The liquidation process can take years before payments are made to creditors. The amount eventually paid to a creditor will depend on a number of factors, such as: whether or not the creditor’s claim is secured; the value of assets of the insolvent company in relation to its total liabilities; and the number of creditors the insolvent company owes money to.

In most instances, banks’ claims are secured by mortgage bonds or other forms of security – hence the banks are likely to be paid the full value, or close to the full value, of their claims. The remaining creditors are likely to be paid a portion of their claims, usually referred to as a “dividend” expressed as “cents in the rand”. The higher the liabilities of the insolvent company, the lower the cents in the rand. The liquidator has the task of determining these cents in the rand.

The liquidator’s primary function is to take possession of the insolvent company’s assets, sell them and pay creditors in accordance with their ranking. However, before the liquidator pays creditors, the liquidator must prepare a liquidation and distribution account (often referred to as the “L&D”).
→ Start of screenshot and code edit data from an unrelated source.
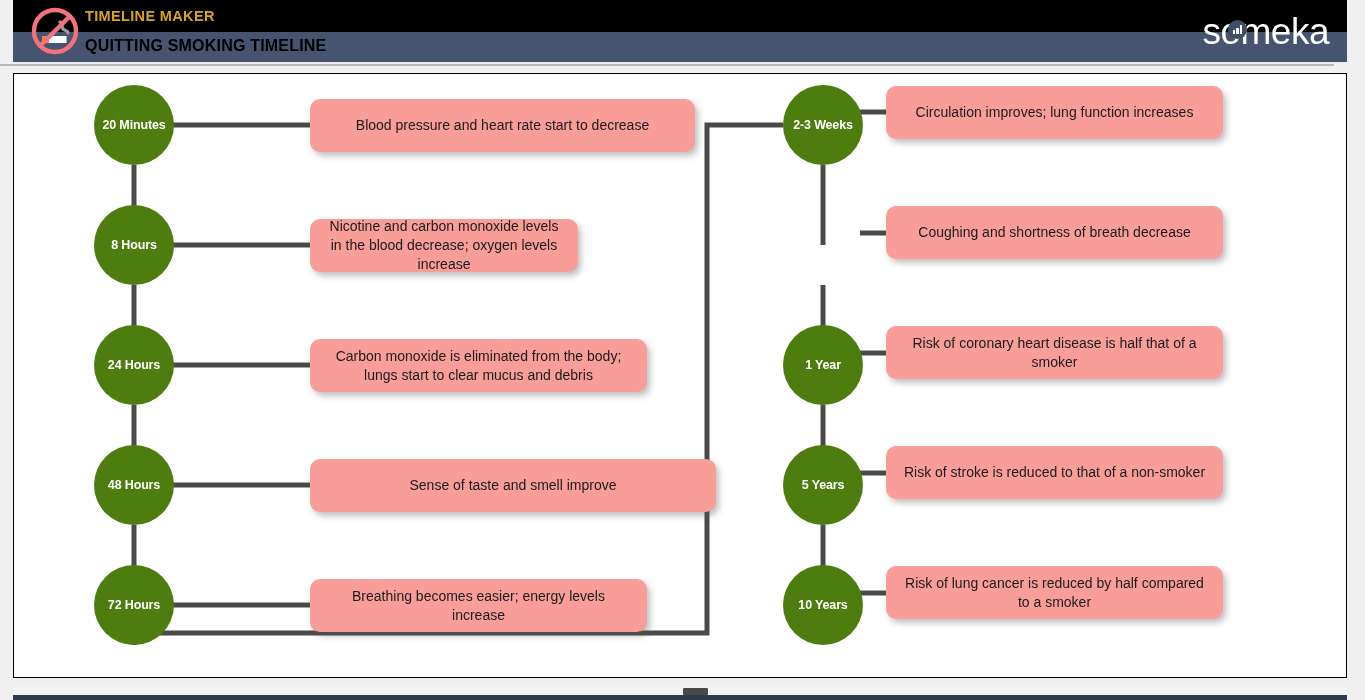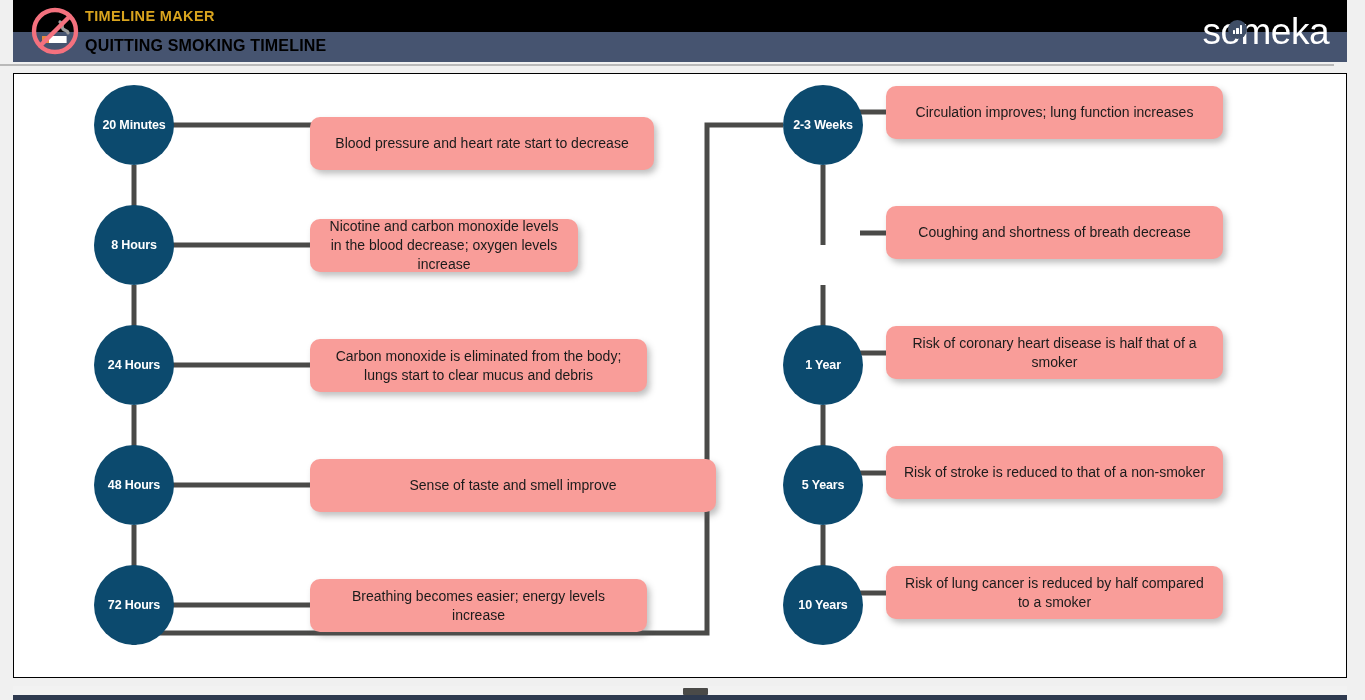--- a/index.html
+++ b/index.html
@@ -150,7 +150,7 @@
     width: 80px;
     height: 80px;
     border-radius: 50%;
-    background: #0c4a6e;
+    background: #4d7c0f;
     display: flex;
     align-items: center;
     justify-content: center;

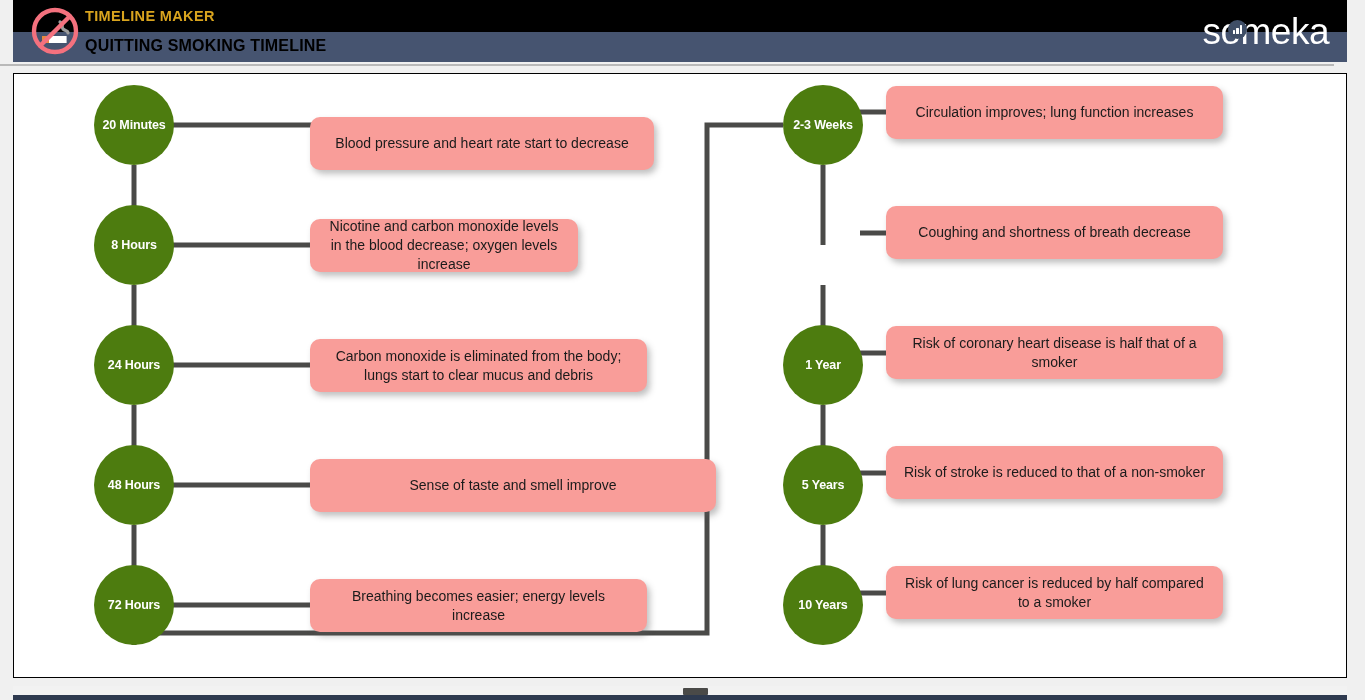--- a/index.html
+++ b/index.html
@@ -291,7 +291,7 @@
         <span class="node-label">72 Hours</span>
       </div>
 
-      <div class="card" style="left:296px; top:25px;  width:344px; height:53px;margin-top:18px;">
+      <div class="card" style="left:296px; top:25px;  width:385px; height:53px;">
         <span class="card-text">Blood pressure and heart rate start to decrease</span>
       </div>
       <div class="card" style="left:296px; top:145px; width:268px; height:53px;">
Three key milestones must be reached after the liquidator has prepared the L&D, before the liquidator can pay creditors.

Firstly, the liquidator must submit the L&D to the Master of the High Court. Theoretically, the liquidator must submit the L&D within six months of the liquidator’s appointment. In reality, it may be longer than six months before the liquidator even starts preparing the L&D. The liquidator may submit the first, second, third (or more) L&Ds to the Master before submitting the final L&D. There may be more assets which the liquidator is collecting or there may be more creditors submitting claims to the liquidator – hence the submission of more than one L&D.
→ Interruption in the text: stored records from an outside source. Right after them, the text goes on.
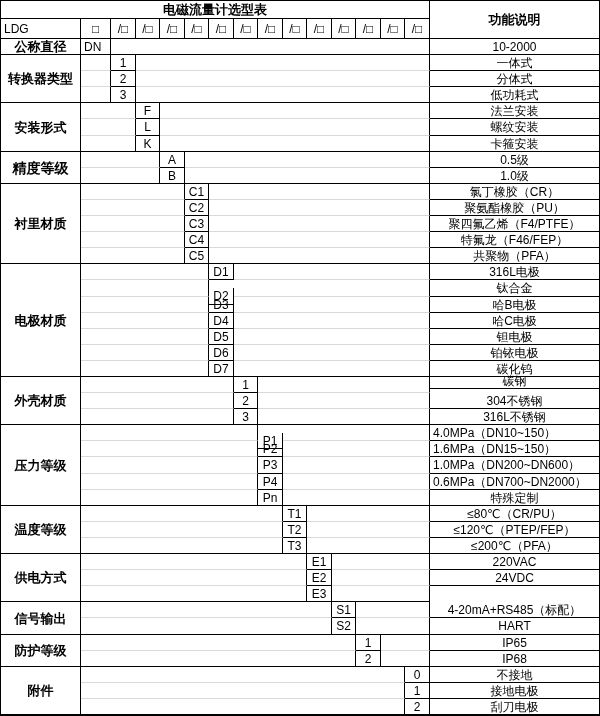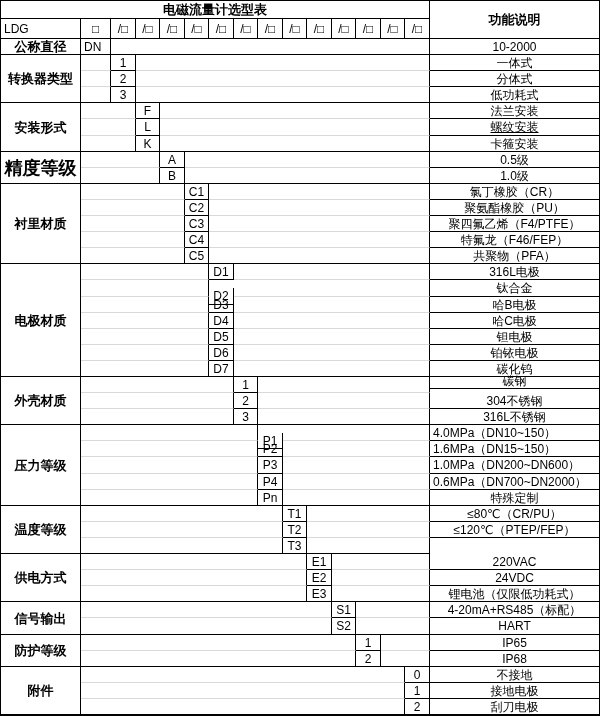--- a/index.html
+++ b/index.html
@@ -85,7 +85,7 @@
     <div class="cell" style="left: 80px; top: 118px; width: 55px; height: 17px; border-right: 1px solid rgb(0, 0, 0); border-bottom: 1px solid rgb(217, 217, 217);"></div>
     <div class="cell" style="left: 135px; top: 118px; width: 24px; height: 17px; border-right: 1px solid rgb(0, 0, 0); border-bottom: 1px solid rgb(0, 0, 0);">L</div>
     <div class="cell" style="left: 159px; top: 118px; width: 270px; height: 17px; border-right: 1px solid rgb(0, 0, 0); border-bottom: 1px solid rgb(217, 217, 217);"></div>
-    <div class="cell" style="left: 429px; top: 118px; width: 169px; height: 17px; border-bottom: 1px solid rgb(0, 0, 0); text-decoration: underline;">螺纹安装</div>
+    <div class="cell" style="left: 429px; top: 118px; width: 169px; height: 17px; border-bottom: 1px solid rgb(0, 0, 0);">螺纹安装</div>
     <div class="cell" style="left: 80px; top: 135px; width: 55px; height: 16px; border-right: 1px solid rgb(0, 0, 0); border-bottom: 1px solid rgb(0, 0, 0);"></div>
     <div class="cell" style="left: 135px; top: 135px; width: 24px; height: 16px; border-right: 1px solid rgb(0, 0, 0); border-bottom: 1px solid rgb(0, 0, 0);">K</div>
     <div class="cell" style="left: 159px; top: 135px; width: 270px; height: 16px; border-right: 1px solid rgb(0, 0, 0); border-bottom: 1px solid rgb(0, 0, 0);"></div>

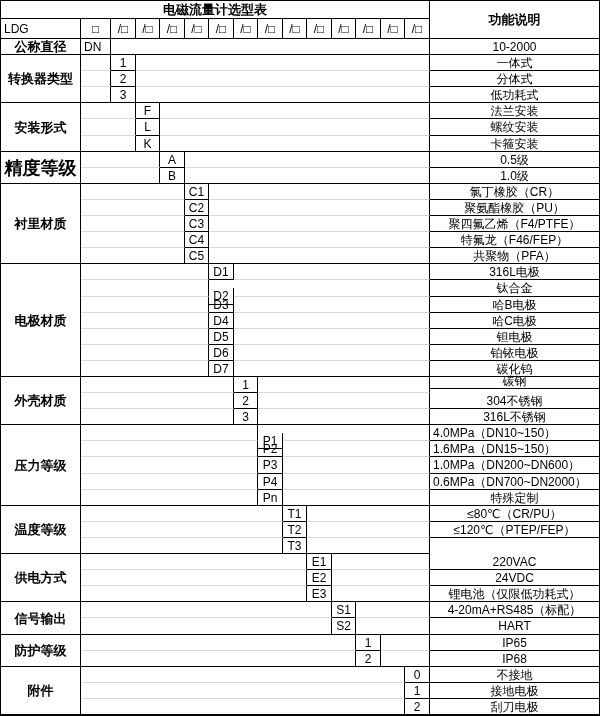--- a/index.html
+++ b/index.html
@@ -90,7 +90,7 @@
     <div class="cell" style="left: 135px; top: 135px; width: 24px; height: 16px; border-right: 1px solid rgb(0, 0, 0); border-bottom: 1px solid rgb(0, 0, 0);">K</div>
     <div class="cell" style="left: 159px; top: 135px; width: 270px; height: 16px; border-right: 1px solid rgb(0, 0, 0); border-bottom: 1px solid rgb(0, 0, 0);"></div>
     <div class="cell" style="left: 429px; top: 135px; width: 169px; height: 16px; border-bottom: 1px solid rgb(0, 0, 0);">卡箍安装</div>
-    <div class="cell bold" style="left: 0px; top: 151px; width: 80px; height: 32px; border-right: 1px solid rgb(0, 0, 0); border-bottom: 1px solid rgb(0, 0, 0); font-size: 18px;">精度等级</div>
+    <div class="cell bold" style="left: 0px; top: 151px; width: 80px; height: 32px; border-right: 1px solid rgb(0, 0, 0); border-bottom: 1px solid rgb(0, 0, 0); font-size: 14px;">精度等级</div>
     <div class="cell" style="left: 80px; top: 151px; width: 79px; height: 16px; border-right: 1px solid rgb(0, 0, 0); border-bottom: 1px solid rgb(217, 217, 217);"></div>
     <div class="cell" style="left: 159px; top: 151px; width: 25px; height: 16px; border-right: 1px solid rgb(0, 0, 0); border-bottom: 1px solid rgb(0, 0, 0);">A</div>
     <div class="cell" style="left: 184px; top: 151px; width: 245px; height: 16px; border-right: 1px solid rgb(0, 0, 0); border-bottom: 1px solid rgb(217, 217, 217);"></div>

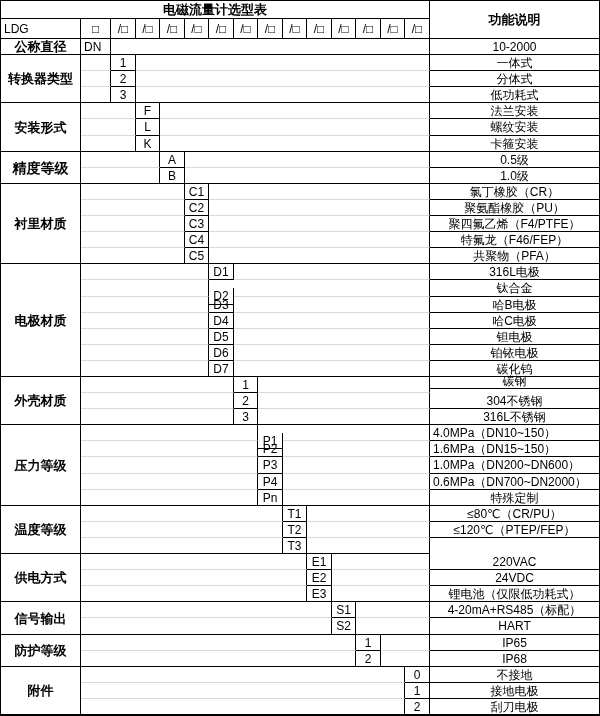--- a/index.html
+++ b/index.html
@@ -195,6 +195,7 @@
     <div class="cell" style="left: 80px; top: 537px; width: 202px; height: 16px; border-right: 1px solid rgb(0, 0, 0); border-bottom: 1px solid rgb(0, 0, 0);"></div>
     <div class="cell" style="left: 282px; top: 537px; width: 24px; height: 16px; border-right: 1px solid rgb(0, 0, 0); border-bottom: 1px solid rgb(0, 0, 0);">T3</div>
     <div class="cell" style="left: 306px; top: 537px; width: 123px; height: 16px; border-right: 1px solid rgb(0, 0, 0); border-bottom: 1px solid rgb(0, 0, 0);"></div>
+    <div class="cell" style="left: 429px; top: 537px; width: 169px; height: 16px; border-bottom: 1px solid rgb(0, 0, 0);">≤200℃（PFA）</div>
     <div class="cell bold" style="left: 0px; top: 553px; width: 80px; height: 48px; border-right: 1px solid rgb(0, 0, 0); border-bottom: 1px solid rgb(0, 0, 0); font-size: 13px;">供电方式</div>
     <div class="cell" style="left: 80px; top: 553px; width: 226px; height: 16px; border-right: 1px solid rgb(0, 0, 0); border-bottom: 1px solid rgb(217, 217, 217);"></div>
     <div class="cell" style="left: 306px; top: 553px; width: 25px; height: 16px; border-right: 1px solid rgb(0, 0, 0); border-bottom: 1px solid rgb(0, 0, 0);">E1</div>

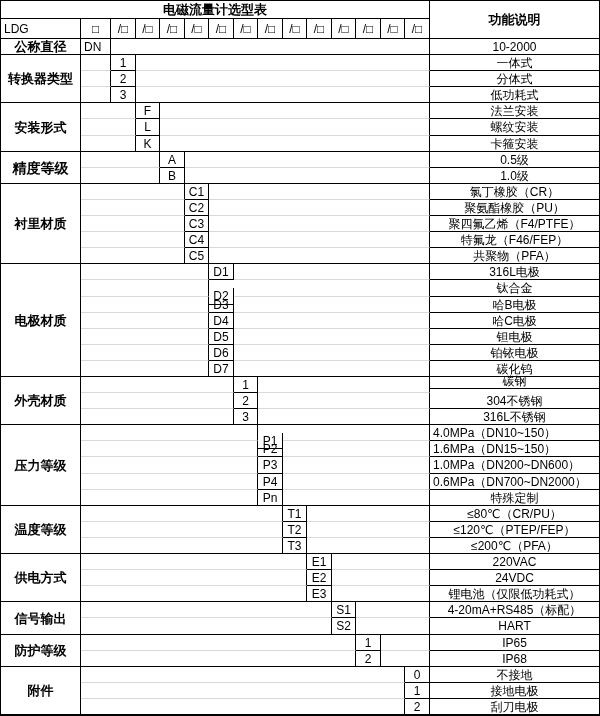--- a/index.html
+++ b/index.html
@@ -208,7 +208,6 @@
     <div class="cell" style="left: 80px; top: 585px; width: 226px; height: 16px; border-right: 1px solid rgb(0, 0, 0); border-bottom: 1px solid rgb(0, 0, 0);"></div>
     <div class="cell" style="left: 306px; top: 585px; width: 25px; height: 16px; border-right: 1px solid rgb(0, 0, 0); border-bottom: 1px solid rgb(0, 0, 0);">E3</div>
     <div class="cell" style="left: 331px; top: 585px; width: 98px; height: 16px; border-right: 1px solid rgb(0, 0, 0); border-bottom: 1px solid rgb(0, 0, 0);"></div>
-    <div class="cell" style="left: 429px; top: 585px; width: 169px; height: 16px; border-bottom: 1px solid rgb(0, 0, 0);">锂电池（仅限低功耗式）</div>
     <div class="cell bold" style="left: 0px; top: 601px; width: 80px; height: 33px; border-right: 1px solid rgb(0, 0, 0); border-bottom: 1px solid rgb(0, 0, 0); font-size: 13px;">信号输出</div>
     <div class="cell" style="left: 80px; top: 601px; width: 251px; height: 16px; border-right: 1px solid rgb(0, 0, 0); border-bottom: 1px solid rgb(217, 217, 217);"></div>
     <div class="cell" style="left: 331px; top: 601px; width: 24px; height: 16px; border-right: 1px solid rgb(0, 0, 0); border-bottom: 1px solid rgb(0, 0, 0);">S1</div>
Secondly, the Master must examine and approve the final L&D. When doing so, the Master must check if the L&D is legally compliant and if its entries correspond with, among other things, the creditors’ claims. Once the Master has approved it, the L&D must lie for inspection at the Master’s office and a local Magistrate’s Court, for 14 days. This is to allow creditors to check the L&D and its entries in relation to their claims. There may be, as there often are, objections against the L&D. The Master must deal with all these objections and in some instances, these objections may lead to litigation before the L&D is finalised.

Thirdly, and once all objections have been dealt with, the Master may confirm the L&D. It is only on confirmation of the L&D that the liquidator may start paying creditors. The long-standing principle, as emphasised in Educated Risk Investment v The Master (18358/2020) [2021] ZAJHC (29 September 2021), is that once the liquidator starts paying creditors in terms of a confirmed L&D, that L&D is final and may not be reopened.

Before pursuing liquidation as an option, creditors would be best advised to consider how long it will take to recover the amount owing by the debtor and the actual amount which they may receive when the liquidator starts paying. It could be a long time before the liquidator pays.